When Ross learned a year ago about the existence and then the contents of Andrew’s letter, he felt: you poor, confused boy, our boy. To think he thought he wasn’t smart enough when his writing in that letter clearly showed he was bright. To think he thought he wasn’t good-looking when he was a smashing, strapping lad. There’s more awareness and support now, he recognises. But still not enough, he realises too.
“I think it’s worse today for kids. Because you have Instagram and people presenting these immaculate, curated versions of their lives. No one puts up on social media, ‘Oh, a terrible dose of the shits today’ or ‘My girlfriend just dumped me.’ Everyone looks like they’re having the crack all the time. There’s a fear of missing out – and there’s a fear of being left out too.
“I was reading a book there called The Coddling of the American Mind and it showed how the amount of kids there with self-described mental illness is skyrocketing. Now you can say it’s because they’re more able to self-diagnose their depression because they can research it on the internet but the experts have also correlated it to the internet; that if you have two hours or more screen time a day you’re more likely to be depressed.
“The authors were essentially saying kids are becoming more mentally fragile because they’re becoming more protective. And the point is that humans are ultra-social animals. It’s our nature to have face-to-face contact, like you and I are having right now. But if I’m interacting with you while looking at this [his phone], something is missing, something is off.”
If he had to learn the hard way that life had to go on after Andrew, he’s found life after rugby a lot easier.
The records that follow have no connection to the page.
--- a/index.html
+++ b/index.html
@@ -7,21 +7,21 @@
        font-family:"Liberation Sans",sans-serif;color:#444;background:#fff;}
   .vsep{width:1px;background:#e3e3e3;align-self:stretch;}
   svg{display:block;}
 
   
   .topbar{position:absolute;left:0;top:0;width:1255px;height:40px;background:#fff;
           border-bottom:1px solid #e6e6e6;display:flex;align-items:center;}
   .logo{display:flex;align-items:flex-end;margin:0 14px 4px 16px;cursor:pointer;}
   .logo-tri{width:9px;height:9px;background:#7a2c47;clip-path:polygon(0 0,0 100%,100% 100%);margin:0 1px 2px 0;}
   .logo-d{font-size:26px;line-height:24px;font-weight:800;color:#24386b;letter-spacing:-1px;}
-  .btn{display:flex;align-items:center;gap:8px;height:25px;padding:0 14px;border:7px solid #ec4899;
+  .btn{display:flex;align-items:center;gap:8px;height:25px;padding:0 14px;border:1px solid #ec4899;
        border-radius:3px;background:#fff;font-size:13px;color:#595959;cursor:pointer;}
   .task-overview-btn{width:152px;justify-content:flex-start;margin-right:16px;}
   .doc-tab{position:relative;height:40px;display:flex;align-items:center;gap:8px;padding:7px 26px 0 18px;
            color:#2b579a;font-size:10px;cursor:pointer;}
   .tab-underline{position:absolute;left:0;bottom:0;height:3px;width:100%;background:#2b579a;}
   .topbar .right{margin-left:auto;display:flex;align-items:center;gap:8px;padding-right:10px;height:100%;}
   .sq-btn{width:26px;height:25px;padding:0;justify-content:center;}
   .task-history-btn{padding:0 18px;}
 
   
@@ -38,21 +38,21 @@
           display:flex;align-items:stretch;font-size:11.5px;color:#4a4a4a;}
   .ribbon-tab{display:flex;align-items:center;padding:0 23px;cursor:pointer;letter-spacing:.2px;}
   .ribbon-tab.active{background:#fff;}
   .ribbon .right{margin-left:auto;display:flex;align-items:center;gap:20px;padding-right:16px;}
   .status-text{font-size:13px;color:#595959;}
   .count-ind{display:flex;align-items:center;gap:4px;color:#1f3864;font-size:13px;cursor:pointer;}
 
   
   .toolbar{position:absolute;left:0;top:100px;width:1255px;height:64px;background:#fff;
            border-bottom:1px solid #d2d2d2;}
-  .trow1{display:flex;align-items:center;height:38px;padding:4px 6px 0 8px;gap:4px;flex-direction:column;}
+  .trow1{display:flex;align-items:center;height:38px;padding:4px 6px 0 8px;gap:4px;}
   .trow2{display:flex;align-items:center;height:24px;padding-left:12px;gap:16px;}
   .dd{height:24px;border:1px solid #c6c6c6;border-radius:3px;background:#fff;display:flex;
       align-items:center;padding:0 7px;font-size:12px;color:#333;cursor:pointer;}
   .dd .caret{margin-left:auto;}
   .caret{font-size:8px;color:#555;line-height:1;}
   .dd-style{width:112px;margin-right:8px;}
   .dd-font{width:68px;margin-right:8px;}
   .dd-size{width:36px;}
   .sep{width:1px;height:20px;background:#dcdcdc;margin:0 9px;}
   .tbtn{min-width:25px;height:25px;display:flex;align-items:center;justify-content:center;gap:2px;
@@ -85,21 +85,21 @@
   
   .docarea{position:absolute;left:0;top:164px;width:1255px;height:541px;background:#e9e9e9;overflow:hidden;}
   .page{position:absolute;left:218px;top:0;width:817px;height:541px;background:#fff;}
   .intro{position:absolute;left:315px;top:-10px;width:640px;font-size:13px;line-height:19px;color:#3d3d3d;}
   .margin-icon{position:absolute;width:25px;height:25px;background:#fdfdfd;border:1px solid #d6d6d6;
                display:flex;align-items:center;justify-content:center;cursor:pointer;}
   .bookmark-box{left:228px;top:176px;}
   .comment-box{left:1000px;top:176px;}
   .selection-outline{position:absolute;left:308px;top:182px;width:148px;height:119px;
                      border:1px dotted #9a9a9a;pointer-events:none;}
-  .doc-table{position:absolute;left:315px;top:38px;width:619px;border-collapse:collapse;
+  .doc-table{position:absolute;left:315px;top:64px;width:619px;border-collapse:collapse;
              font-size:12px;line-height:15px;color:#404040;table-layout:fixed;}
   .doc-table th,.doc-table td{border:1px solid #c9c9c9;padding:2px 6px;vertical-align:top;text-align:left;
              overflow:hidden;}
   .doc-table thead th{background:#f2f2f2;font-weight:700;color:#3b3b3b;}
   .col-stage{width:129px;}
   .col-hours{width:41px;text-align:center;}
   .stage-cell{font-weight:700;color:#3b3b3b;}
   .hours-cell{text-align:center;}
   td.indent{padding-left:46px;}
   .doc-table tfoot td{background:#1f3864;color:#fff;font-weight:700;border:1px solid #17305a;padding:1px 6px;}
It helped that he had been in the real world before, though it’s not like his involvement in the game is finished.
He’s a scrum coach to Malahide, UCD and the Irish women’s rugby team. He’s learned from Greg Feek and Joe Schmidt that it’s not how much you know but how well you can impart it, while explaining the scrum to a Gaelic footballer like his ghostwriter Hayes “as if he were five years old” has helped too. And so in selling the national women’s scrum on the merits of pushing in a particular way to increase the surface area, he’ll ask which is the more painful to be stood upon by: a tennis shoe or a stiletto? They say the latter every time, which is why they push a certain way every time.
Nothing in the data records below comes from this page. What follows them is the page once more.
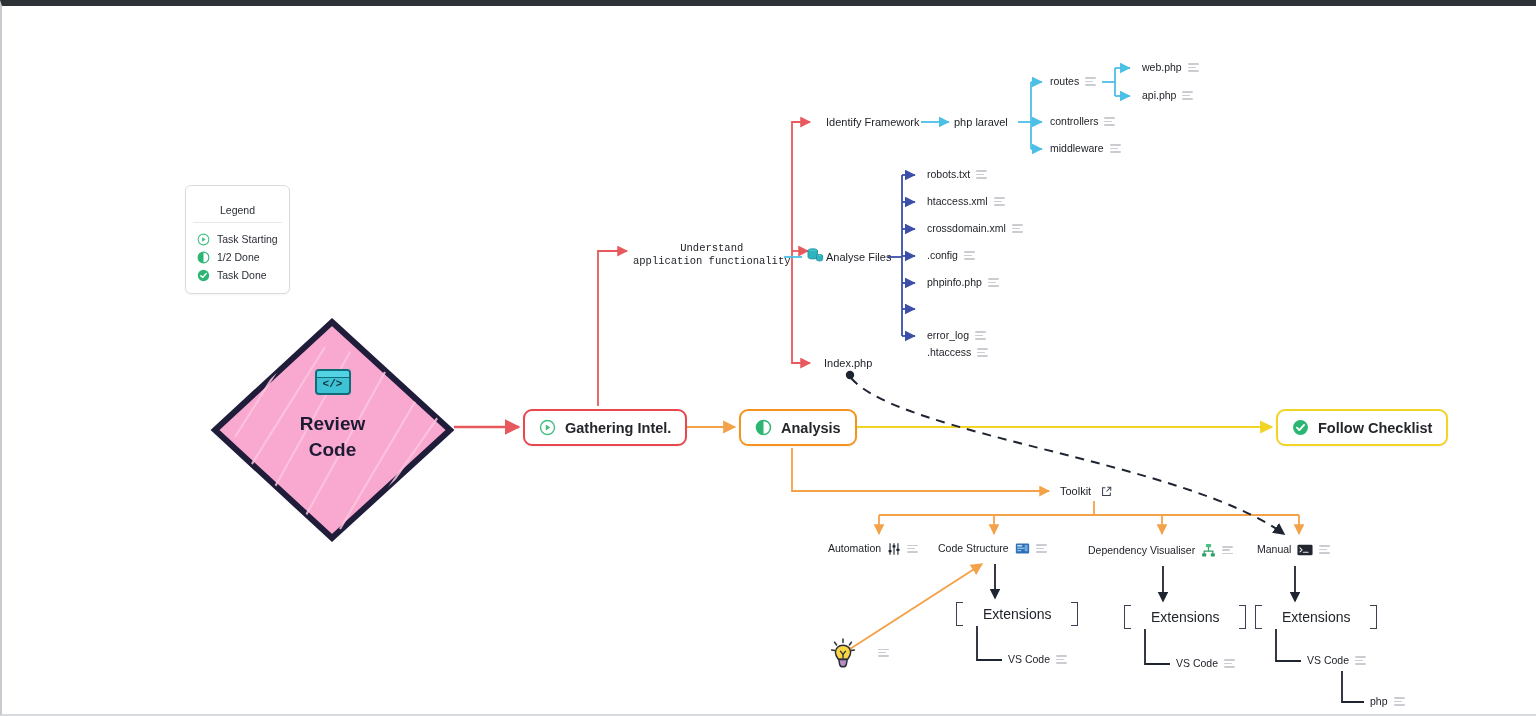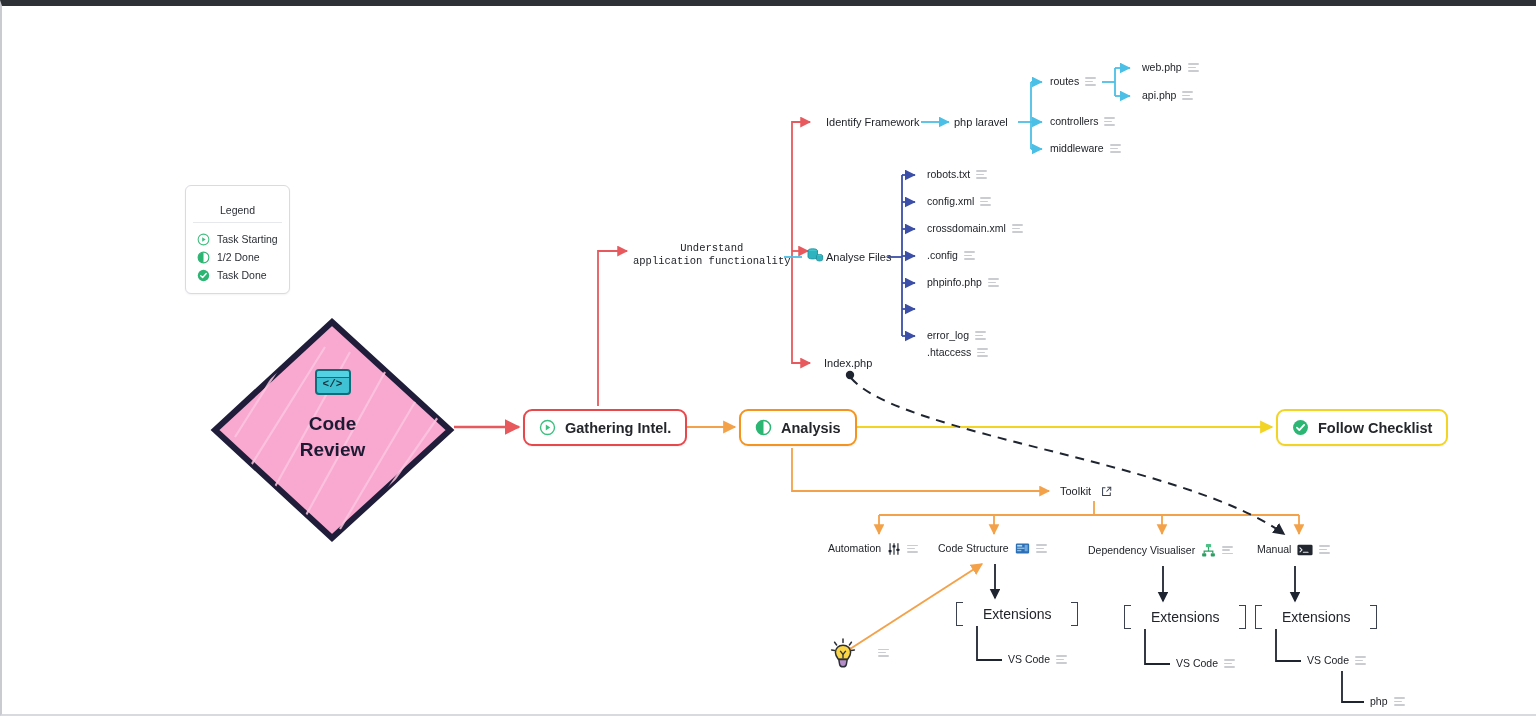--- a/index.html
+++ b/index.html
@@ -310,22 +310,22 @@
         <path d="M130,212 L205,85"></path>
           <path d="M25,120 L85,25"></path>
           <path d="M155,205 L228,100"></path>
       </g>
     </svg>
     <div id="diamond-content">
       <div id="diamond-icon">
         <span class="code">&lt;/&gt;</span>
       </div>
       <div id="diamond-label">
+        <div>Review</div>
         <div>Code</div>
-        <div>Review</div>
       </div>
     </div>
   </div>
 
   <div class="pill" id="n-gathering" style="left:521px; top:403px;">
     <svg class="pglyph" viewBox="0 0 16 16">
       <circle cx="8" cy="8" r="6.6" fill="none" stroke="#3fbf7f" stroke-width="1.3"></circle>
       <path d="M6.4,5.2 L10.6,8 L6.4,10.8 z" fill="#3fbf7f"></path>
     </svg>
     <span>Gathering Intel.</span>
@@ -412,21 +412,21 @@
 
   <div class="tnode" style="left:925px; top:162px;">
     <span class="txt">robots.txt</span>
     <span class="note">
         <i></i>
         <i></i>
         <i></i>
       </span>
   </div>
   <div class="tnode" style="left:925px; top:189px;">
-    <span class="txt">config.xml</span>
+    <span class="txt">htaccess.xml</span>
     <span class="note">
         <i></i>
         <i></i>
         <i></i>
       </span>
   </div>
   <div class="tnode" style="left:925px; top:216px;">
     <span class="txt">crossdomain.xml</span>
     <span class="note">
         <i></i>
The day job now is a commercial director for a software company involved in data security. Or, explaining it to a five-year-old again, “if you send an email to the wrong person, we allow you to get it back.”
He came across the job meeting a recruitment agent his business mentor Michael Ryan put him in touch with. They were looking for someone good with tech, data. In Leinster and Irish camps, Ross was a tech as well as a data nerd, someone who built his own computers and could fix yours.
“If someone had a technical issue, they’d usually come to me,” he says, though conceding he once wiped Sean O’Brien’s phone when the backup was corrupted. “Sean didn’t appreciate that.”
But his current employers appreciate him. A tech wiz working for Wizuda has a nice ring to it.
Still a nerd for data. Just the triumphs and failures aren’t as public as they once were.